Un abandon, deux Allemagnes, trois amours à la dérive. Et l'on pourrait dire, un oubli qui ne pouvait se concevoir. La petite-fille raconte l'attachement de Kaspar à Sigrun, l'histoire d'une résilience possible entre des passés fracassés, des amours enfouis mais plus forts que l'oubli. Car il pèse sur ce roman l'angoisse de perdre l'essentiel : ce qui donne un sens à la vie. Une vie abandonnée au péril d’une déchéance dans le remord, l'espoir de réparer ce qui a été meurtri, l'espoir de transmettre - un idéal démocratique contre un idéal nationaliste xénophobe. Bernhard Schlink, dans ces pages, ne départage pas avec manichéisme les bons et les méchants, les vertueux et les dangereux. Il dessine deux sensibilités dont le trait d'union, d'abord improbable, est cette "petite-fille" qui sera éveillée par son grand-père à un destin que les tourments de sa propre histoire ne semblaient pas vouloir lui offrir.

Une phrase

  • Extrait du journal de Birgit : "La nuit, lorsque la peur me réveille en sursaut, que je ne peux pas dormir et qu'il me demande ce qu'il y a, je le rassure d'un geste.
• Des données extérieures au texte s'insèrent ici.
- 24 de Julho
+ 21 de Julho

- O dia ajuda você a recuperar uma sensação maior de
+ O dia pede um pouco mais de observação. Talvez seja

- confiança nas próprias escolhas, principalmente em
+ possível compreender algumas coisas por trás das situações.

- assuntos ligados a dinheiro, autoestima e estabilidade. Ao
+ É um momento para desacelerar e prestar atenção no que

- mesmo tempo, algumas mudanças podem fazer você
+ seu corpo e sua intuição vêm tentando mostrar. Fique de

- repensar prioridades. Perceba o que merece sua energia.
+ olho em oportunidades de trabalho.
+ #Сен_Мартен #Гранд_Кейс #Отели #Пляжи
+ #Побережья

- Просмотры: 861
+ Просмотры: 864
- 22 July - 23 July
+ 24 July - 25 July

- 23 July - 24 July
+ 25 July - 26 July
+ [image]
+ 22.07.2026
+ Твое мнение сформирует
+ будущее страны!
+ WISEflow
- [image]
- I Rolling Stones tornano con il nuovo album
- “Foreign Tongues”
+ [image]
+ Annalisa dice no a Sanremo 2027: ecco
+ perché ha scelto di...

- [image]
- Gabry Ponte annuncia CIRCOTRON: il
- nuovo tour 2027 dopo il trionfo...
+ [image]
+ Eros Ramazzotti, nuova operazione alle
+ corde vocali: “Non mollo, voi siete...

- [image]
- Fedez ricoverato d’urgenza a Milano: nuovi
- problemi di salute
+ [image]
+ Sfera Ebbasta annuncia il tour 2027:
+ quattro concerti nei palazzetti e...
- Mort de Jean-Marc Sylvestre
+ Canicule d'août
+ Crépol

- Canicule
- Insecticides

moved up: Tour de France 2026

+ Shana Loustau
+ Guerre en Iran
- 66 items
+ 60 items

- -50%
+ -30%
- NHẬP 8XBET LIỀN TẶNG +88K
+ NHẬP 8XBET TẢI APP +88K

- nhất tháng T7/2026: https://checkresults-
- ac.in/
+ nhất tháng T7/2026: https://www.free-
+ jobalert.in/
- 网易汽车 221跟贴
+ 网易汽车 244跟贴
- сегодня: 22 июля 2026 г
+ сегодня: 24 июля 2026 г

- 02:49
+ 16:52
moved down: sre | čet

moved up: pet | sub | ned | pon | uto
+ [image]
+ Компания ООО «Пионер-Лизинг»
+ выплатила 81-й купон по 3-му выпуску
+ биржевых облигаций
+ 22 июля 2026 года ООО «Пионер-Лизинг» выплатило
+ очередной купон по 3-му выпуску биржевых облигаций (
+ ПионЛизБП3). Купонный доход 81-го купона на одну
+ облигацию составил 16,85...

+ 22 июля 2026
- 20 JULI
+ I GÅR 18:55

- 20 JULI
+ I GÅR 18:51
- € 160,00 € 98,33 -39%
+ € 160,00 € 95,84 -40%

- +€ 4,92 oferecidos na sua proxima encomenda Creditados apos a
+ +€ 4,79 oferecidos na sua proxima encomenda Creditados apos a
Il est content quand il me voit jouer avec des enfants, mais il ne comprend pas ce qui se passe en moi. Il ne peut pas comprendre non plus pourquoi je tiens secret ce que j'écris ; cela le blesse, et le blesser me blesse aussi, mais je ne peux lui dire sur quoi j'écris : sur moi, sur ma fille et mon désir de la retrouver." P 81
  • "Le dernier soir avant l'arrivée de Sigrun, il alla dans la chambre et s'assit sur la chaise. C'est là qu'il était resté assis après la mort de Birgit et le départ de la police. C'était alors la chambre de Birgit, à présent, c'était celle de Sigrun. A l'époque, il ignorait encore tout de Sigrun, à présent ce qu'il savait de Birgit était sens dessus dessous. Elle avait écrit que sa grande consolation était qu'il l'avait aimée. Pourquoi ne s'était-elle pas laissée aimer plus profondément par lui ? Pourquoi était-elle restée avec elle-même, et  pour elle-même ?  Que signifiait qu'elle lui ait légué Sigrun ? C'est bien ce qu'elle avait fait, c'est ce qu'il ressentait." P 195

L'auteur

Bernhard Schlink a été juriste avant d'être romancier, une particularité partagée, entre autre avec Karine Tuil (La décision, Les choses humaines) et Philippe Sands (Retour à Lemberg, La Filière). De nationalité Allemande, d'abord professeur de droit puis magistrat,  il commence sa carrière d'auteur par une série policière (la série Selb). Il publie de nombreuses nouvelles et romans. Le plus connu, Le Liseur, un récit proche de l'autobiographie, paru en 1995 a été traduit en près de 40 langues. Certains de ses romans ont été adaptés au cinéma, dont Le Liseur/ the Reader en 2008, qui valut à Kate Winslet de nombreux prix. Bernhard Schlink a reçu plusieurs prix littéraires, en France, au Québec et en Allemagne.